| What this task involves |
In the material below, list every line carrying the string "Daire".

::::::::

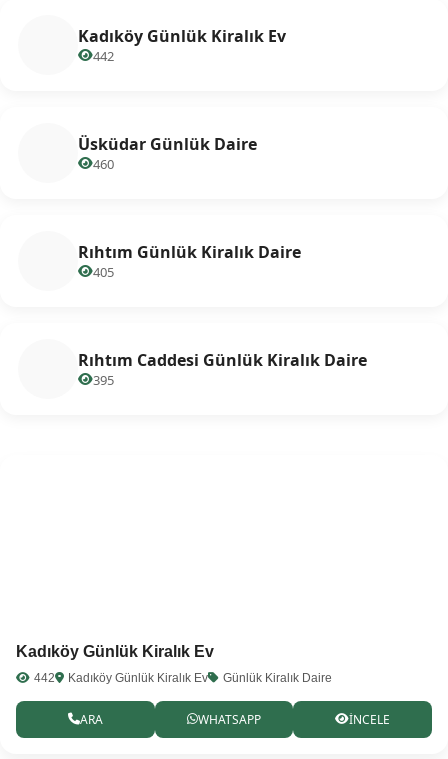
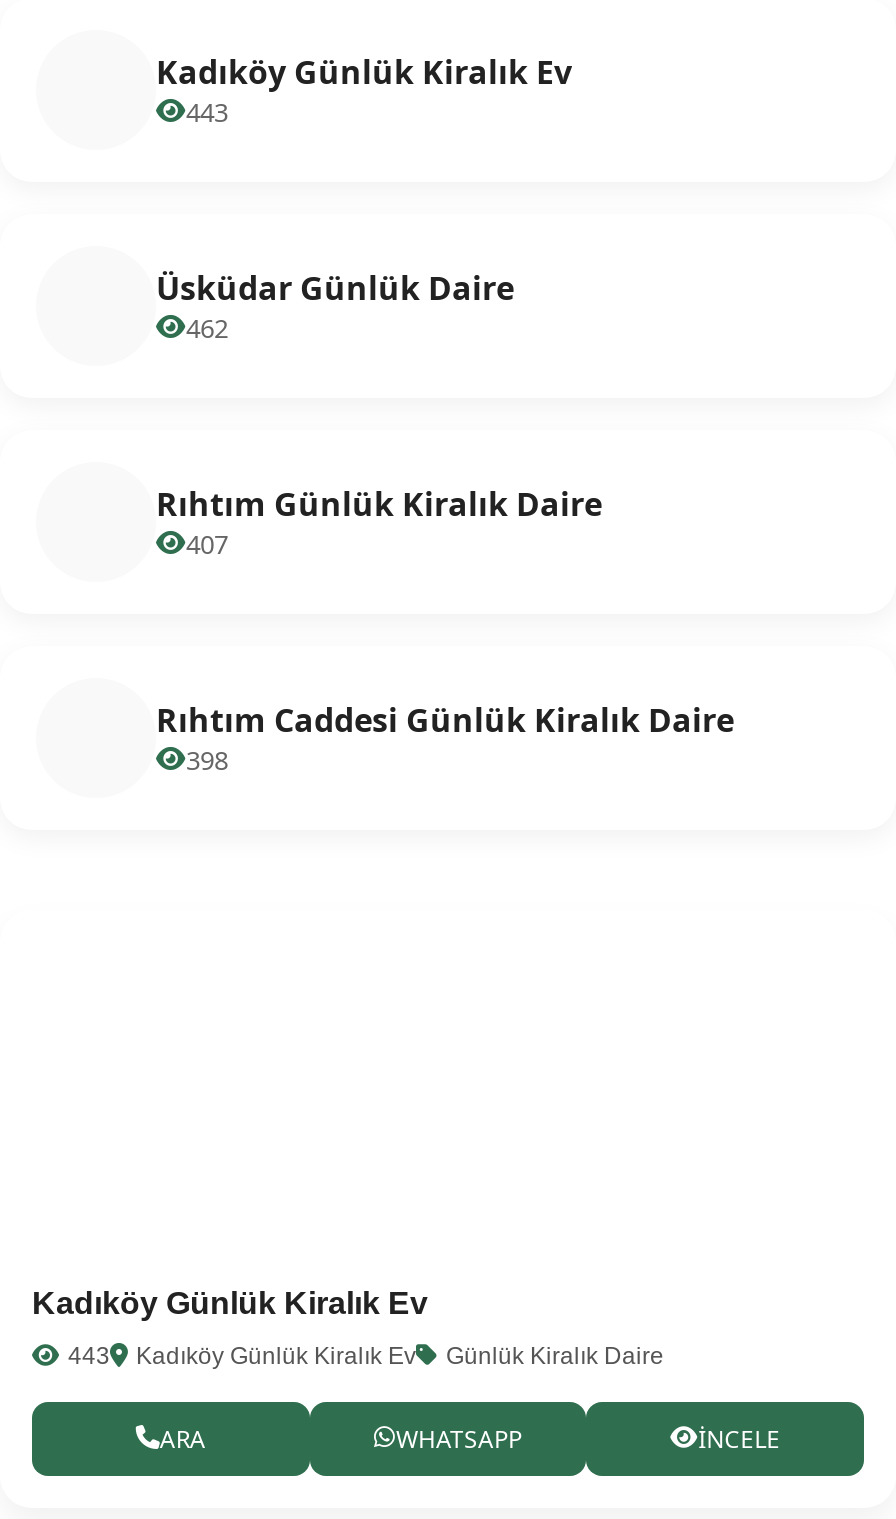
- 442
+ 443

- 460
+ 462

- 405
+ 407

- 395
+ 398

- 442 Kadıköy Günlük Kiralık Ev Günlük Kiralık Daire
+ 443 Kadıköy Günlük Kiralık Ev Günlük Kiralık Daire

::::::::

| Reply |
- 442 Kadıköy Günlük Kiralık Ev Günlük Kiralık Daire
+ 443 Kadıköy Günlük Kiralık Ev Günlük Kiralık Daire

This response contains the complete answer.